*** MATERIAL PROVIDED Section Begins ***

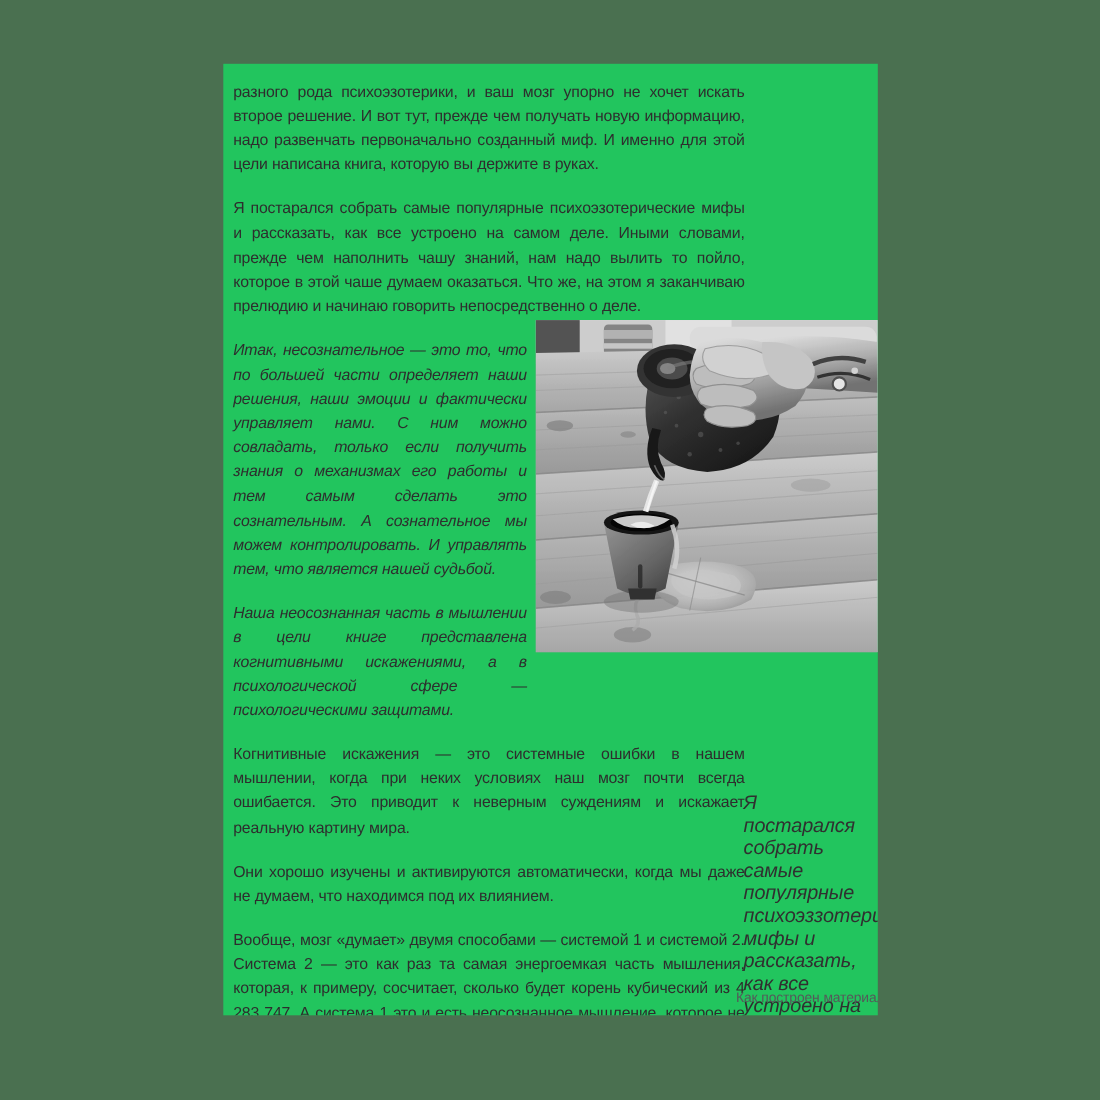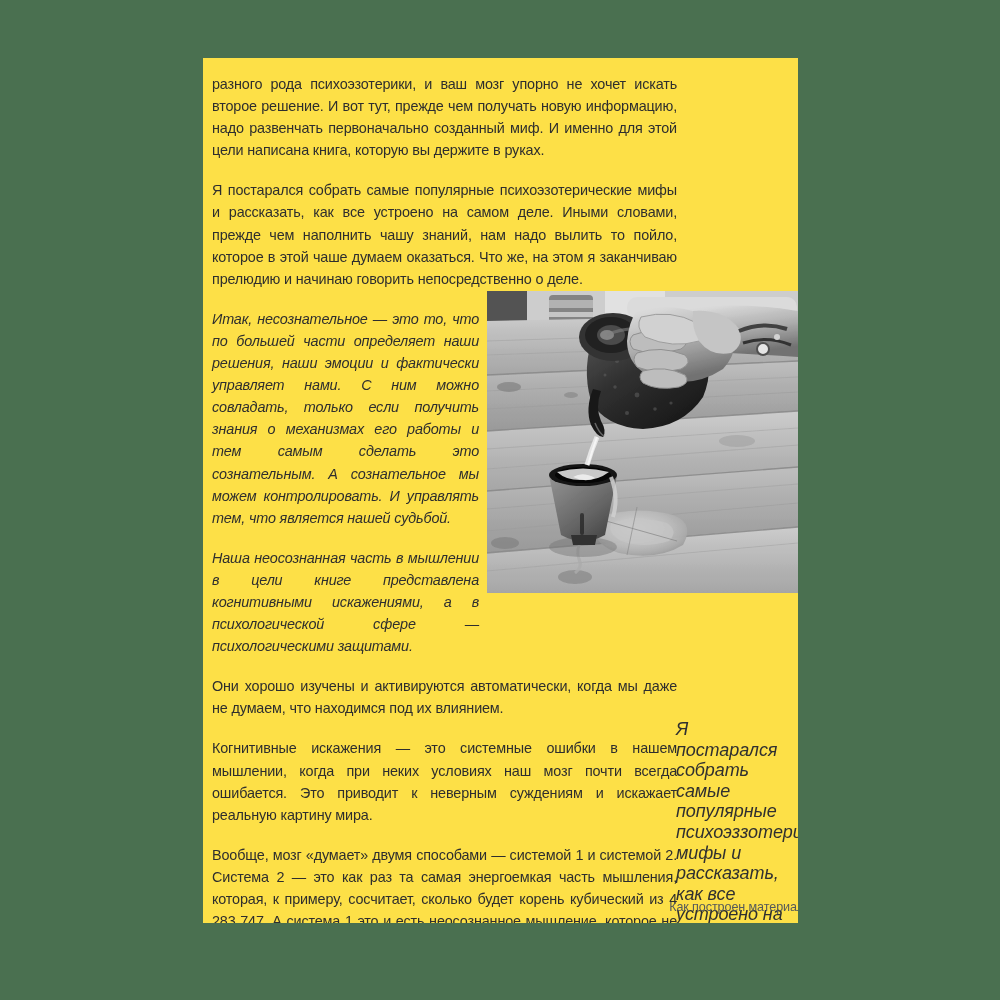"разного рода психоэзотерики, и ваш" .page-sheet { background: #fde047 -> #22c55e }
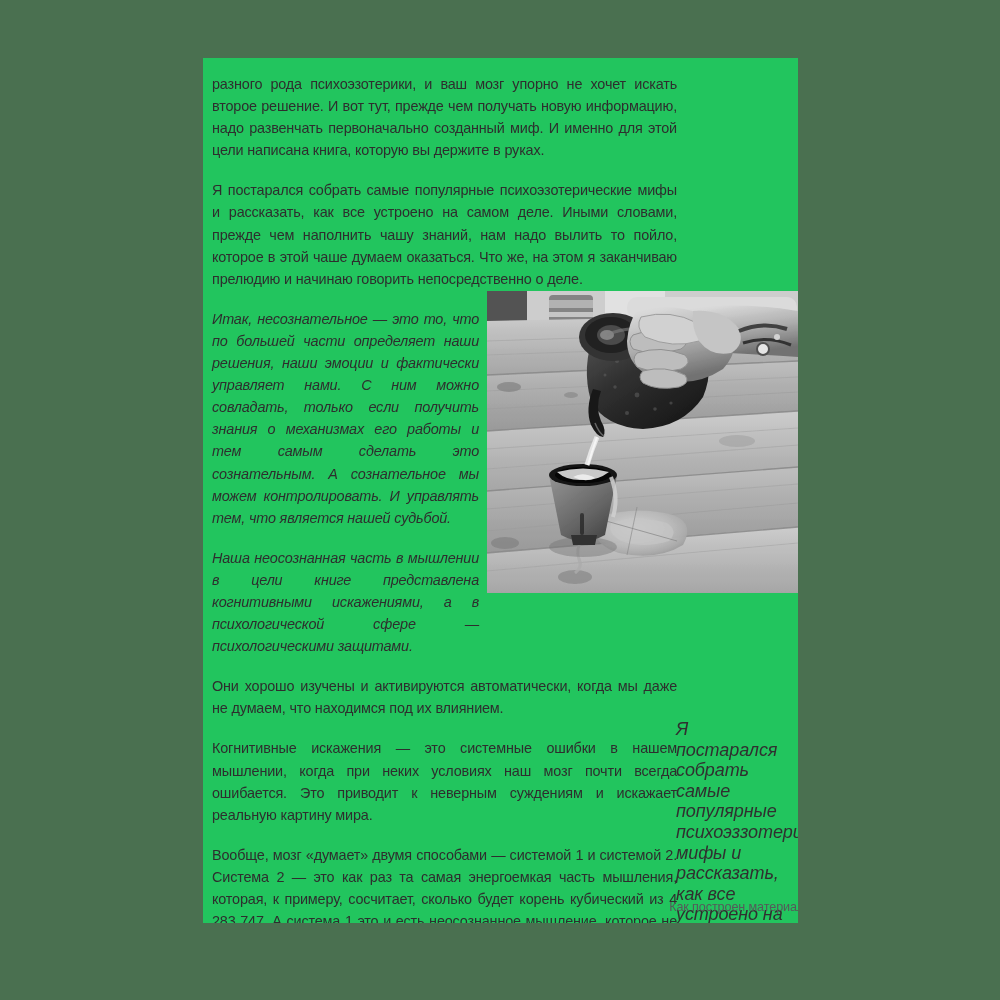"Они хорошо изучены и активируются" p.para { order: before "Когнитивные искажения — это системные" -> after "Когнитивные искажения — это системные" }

*** MATERIAL PROVIDED Section Ends ***
*** MATERIAL PROVIDED Section Begins ***

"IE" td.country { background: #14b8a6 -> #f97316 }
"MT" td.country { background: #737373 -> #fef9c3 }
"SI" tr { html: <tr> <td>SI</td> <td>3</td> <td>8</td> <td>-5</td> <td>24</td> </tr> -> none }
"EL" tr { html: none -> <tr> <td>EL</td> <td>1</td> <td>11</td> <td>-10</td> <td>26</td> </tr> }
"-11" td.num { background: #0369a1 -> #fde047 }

*** MATERIAL PROVIDED Section Ends ***

EXERCISE DETAILS
Above are the records; from them, give again exactly the lines from the one containing "background: #737373 ->" through the one containing "background: #0369a1 ->", both included.

REPLY
"MT" td.country { background: #737373 -> #fef9c3 }
"SI" tr { html: <tr> <td>SI</td> <td>3</td> <td>8</td> <td>-5</td> <td>24</td> </tr> -> none }
"EL" tr { html: none -> <tr> <td>EL</td> <td>1</td> <td>11</td> <td>-10</td> <td>26</td> </tr> }
"-11" td.num { background: #0369a1 -> #fde047 }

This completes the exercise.